The average number of years to maturity used to be around 7 to 7.5 years. But in 2020 it began to drop, and in the fiscal year through September, it declined to 5.67 years, the shortest on record. In other words, the current crop of higher-yielding securities is going to make their way into the Fund a little more quickly.

Today’s interest rates would eliminate the deficit.

If the Trust Fund had earned an average 5% on its balance of $2.67 trillion this year, it would have earned $133 billion in interest income, instead of $63 billion, and the Fund would have had a surplus of $20 billion!

Obviously, what the Trust Fund experienced – that the Fed wrecked its cash flow via interest rate repression between 2007 and 2022 – is precisely what all yield investors, including retirees, experienced on their fixed-income investments.

If longer-term Treasury yields normalize in the 4% to 8% range, as was the case between 1990 and 2007 (they were even higher in the prior 20 years), the Fund’s income and outgo would be back in balance. But it would take a few years before the low-yielding securities would be replaced by higher yielding securities.

Relatively small adjustments would eliminate the deficit.

The current gap is not large – $50 billion this year, or 4% of total income, despite the huge 8.7% COLA. The Trust Fund still has $2.67 trillion in accumulated surplus. At an annual deficit of $50 billion, it’s going to take many years before the fund runs out of money. You can do the math.
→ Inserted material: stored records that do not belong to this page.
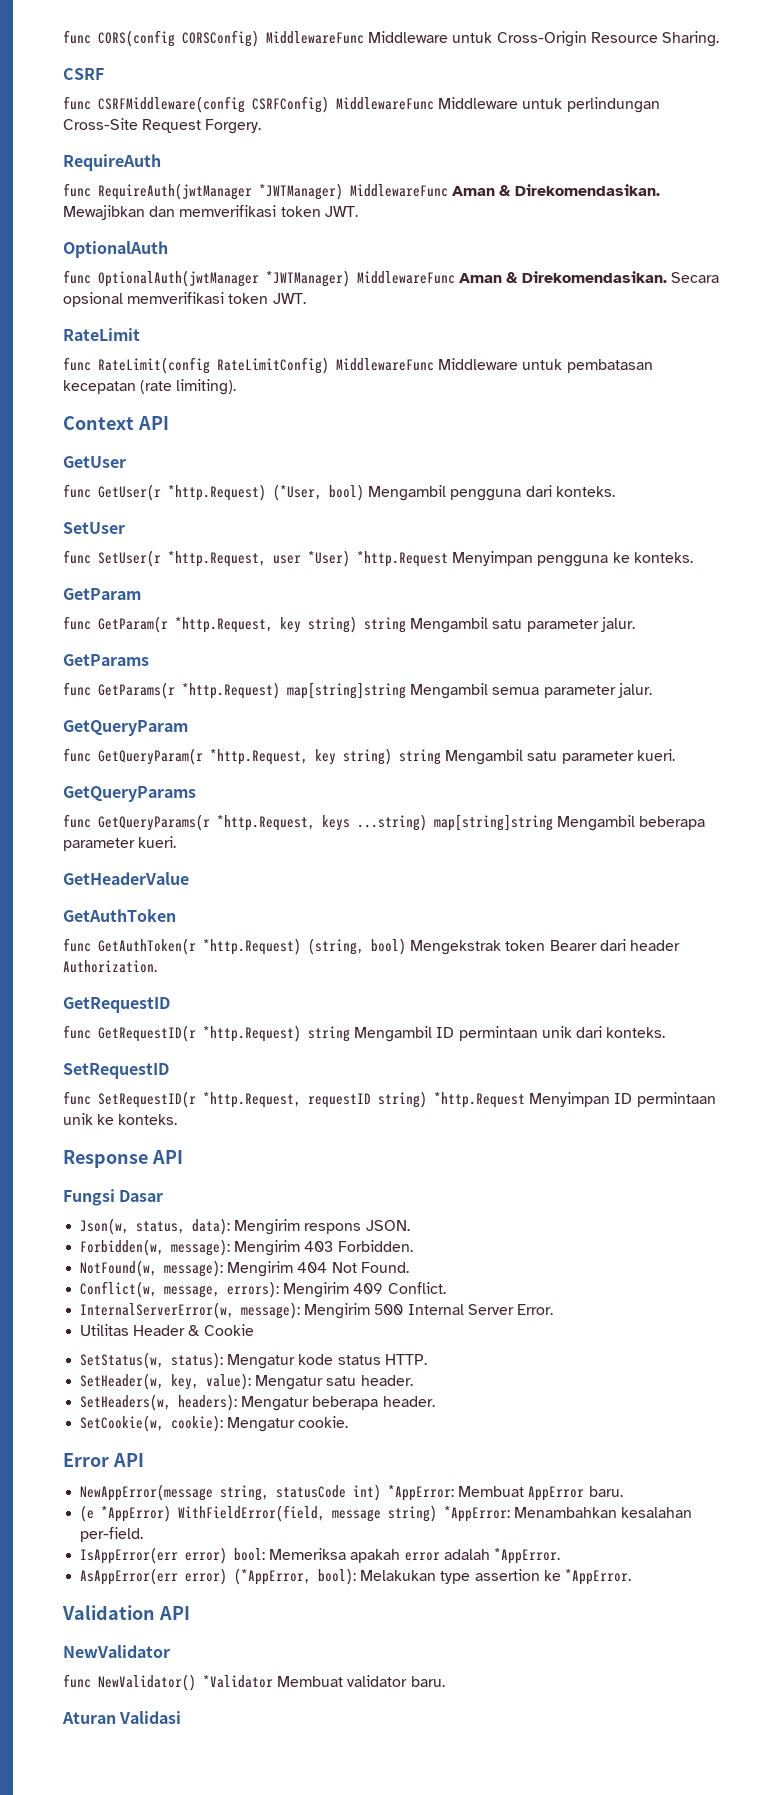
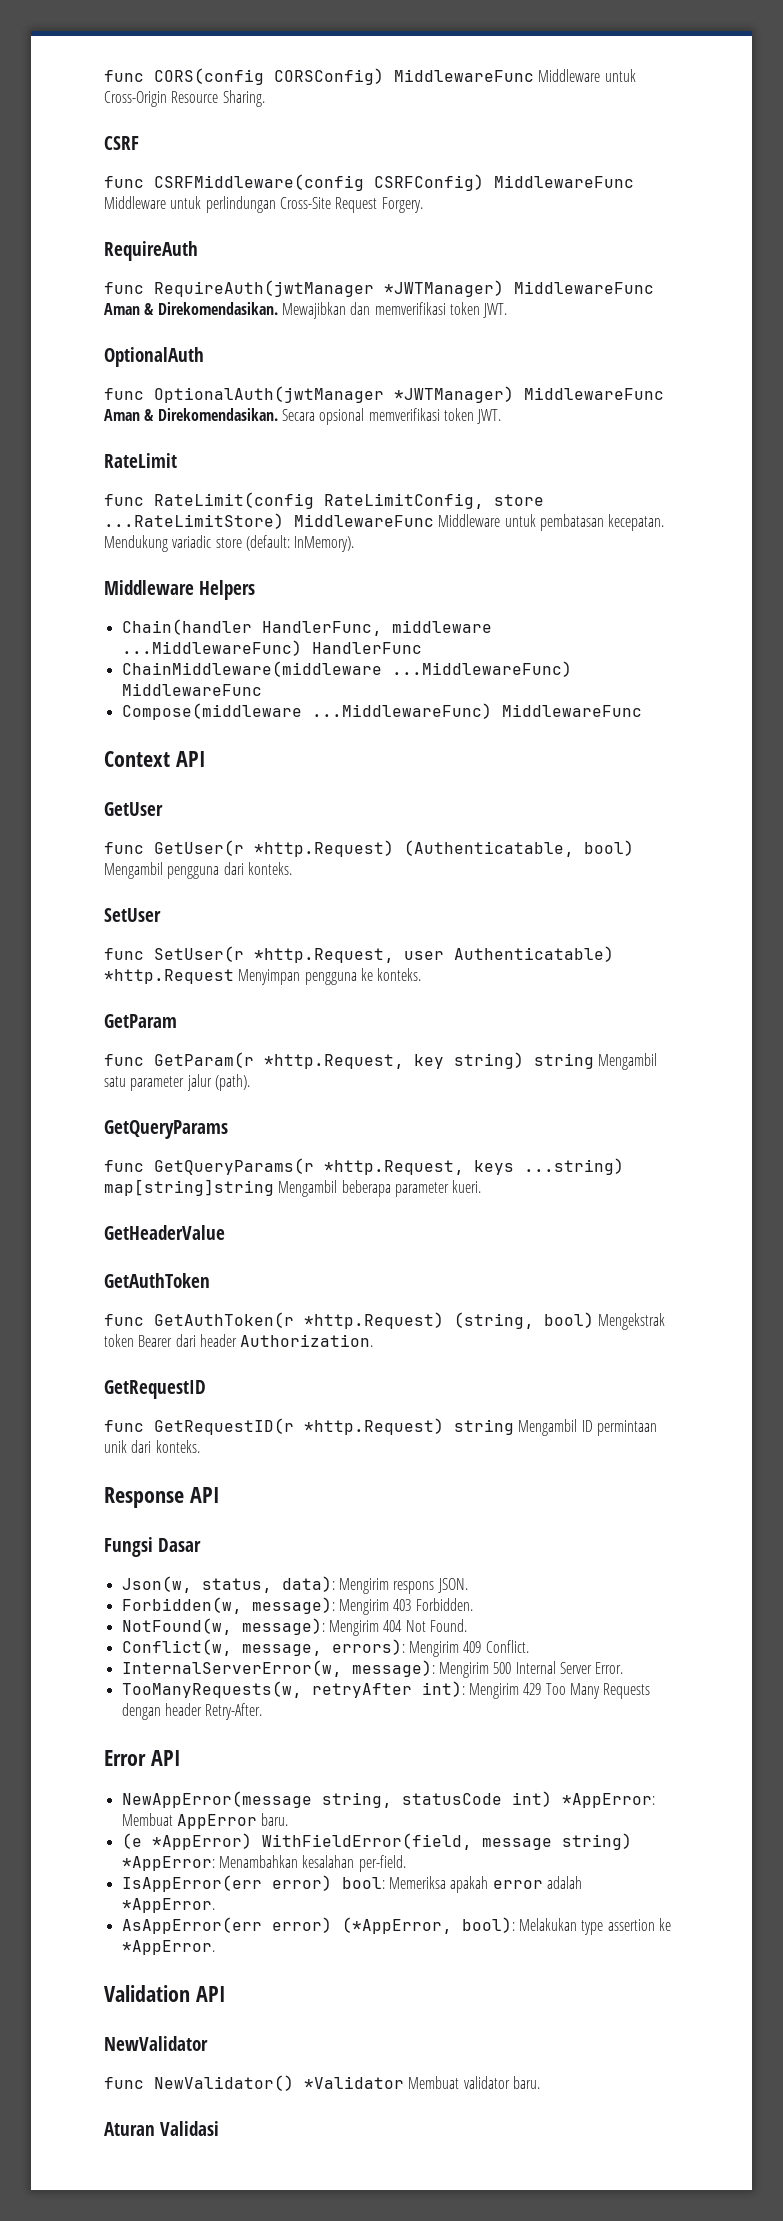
- func RateLimit(config RateLimitConfig) MiddlewareFunc Middleware untuk pembatasan kecepatan (rate limiting).
+ func RateLimit(config RateLimitConfig, store ...RateLimitStore) MiddlewareFunc Middleware untuk pembatasan kecepatan. Mendukung variadic store (default: InMemory).
+ Middleware Helpers
+ Chain(handler HandlerFunc, middleware ...MiddlewareFunc) HandlerFunc
+ ChainMiddleware(middleware ...MiddlewareFunc) MiddlewareFunc
+ Compose(middleware ...MiddlewareFunc) MiddlewareFunc
- func GetUser(r *http.Request) (*User, bool) Mengambil pengguna dari konteks.
+ func GetUser(r *http.Request) (Authenticatable, bool) Mengambil pengguna dari konteks.
- func SetUser(r *http.Request, user *User) *http.Request Menyimpan pengguna ke konteks.
+ func SetUser(r *http.Request, user Authenticatable) *http.Request Menyimpan pengguna ke konteks.
- func GetParam(r *http.Request, key string) string Mengambil satu parameter jalur.
- GetParams
- func GetParams(r *http.Request) map[string]string Mengambil semua parameter jalur.
- GetQueryParam
- func GetQueryParam(r *http.Request, key string) string Mengambil satu parameter kueri.
+ func GetParam(r *http.Request, key string) string Mengambil satu parameter jalur (path).
- SetRequestID
- func SetRequestID(r *http.Request, requestID string) *http.Request Menyimpan ID permintaan unik ke konteks.
- Utilitas Header & Cookie
- SetStatus(w, status): Mengatur kode status HTTP.
- SetHeader(w, key, value): Mengatur satu header.
- SetHeaders(w, headers): Mengatur beberapa header.
- SetCookie(w, cookie): Mengatur cookie.
+ TooManyRequests(w, retryAfter int): Mengirim 429 Too Many Requests dengan header Retry-After.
At that out-of-money point, if no other adjustments are made, benefits would need to be cut by some percentage to match income.

The deficit will likely be smaller next year, based on the 3.2% COLA. And other than higher interest rates, a combination of relatively small adjustments to the plan would bring it back into balance for decades to come.

Several proposals have been floated in Congress over the years. And forbidding the Fed to engage in QE (repression of long-term interest rates) should be part of the solution, and would do some heavy lifting.

It’ll be there, but it won’t be enough.

Social Security was never intended to be the sole source of income in retirement. It was designed as a base layer of income to keep people out of abject poverty or worse when they can no longer work. Social Security will be there when people retire, the spousal benefits will be there, and the survivor benefits will be there. But they won’t be enough.

And the COLAs over the years will not be enough either to fully make up for the loss of the purchasing power of the retiree’s dollar.

Social Security was designed to be supplemented by other sources of income, such as from assets or savings that people put aside during their working lives.

In addition, working for as long as possible, even part-time, is hugely beneficial in all aspects. Our politicians have figured that out too. They’re working well past their full Social Security retirement age – some of them decades past their full retirement age – and they’re obviously having a blast doing it.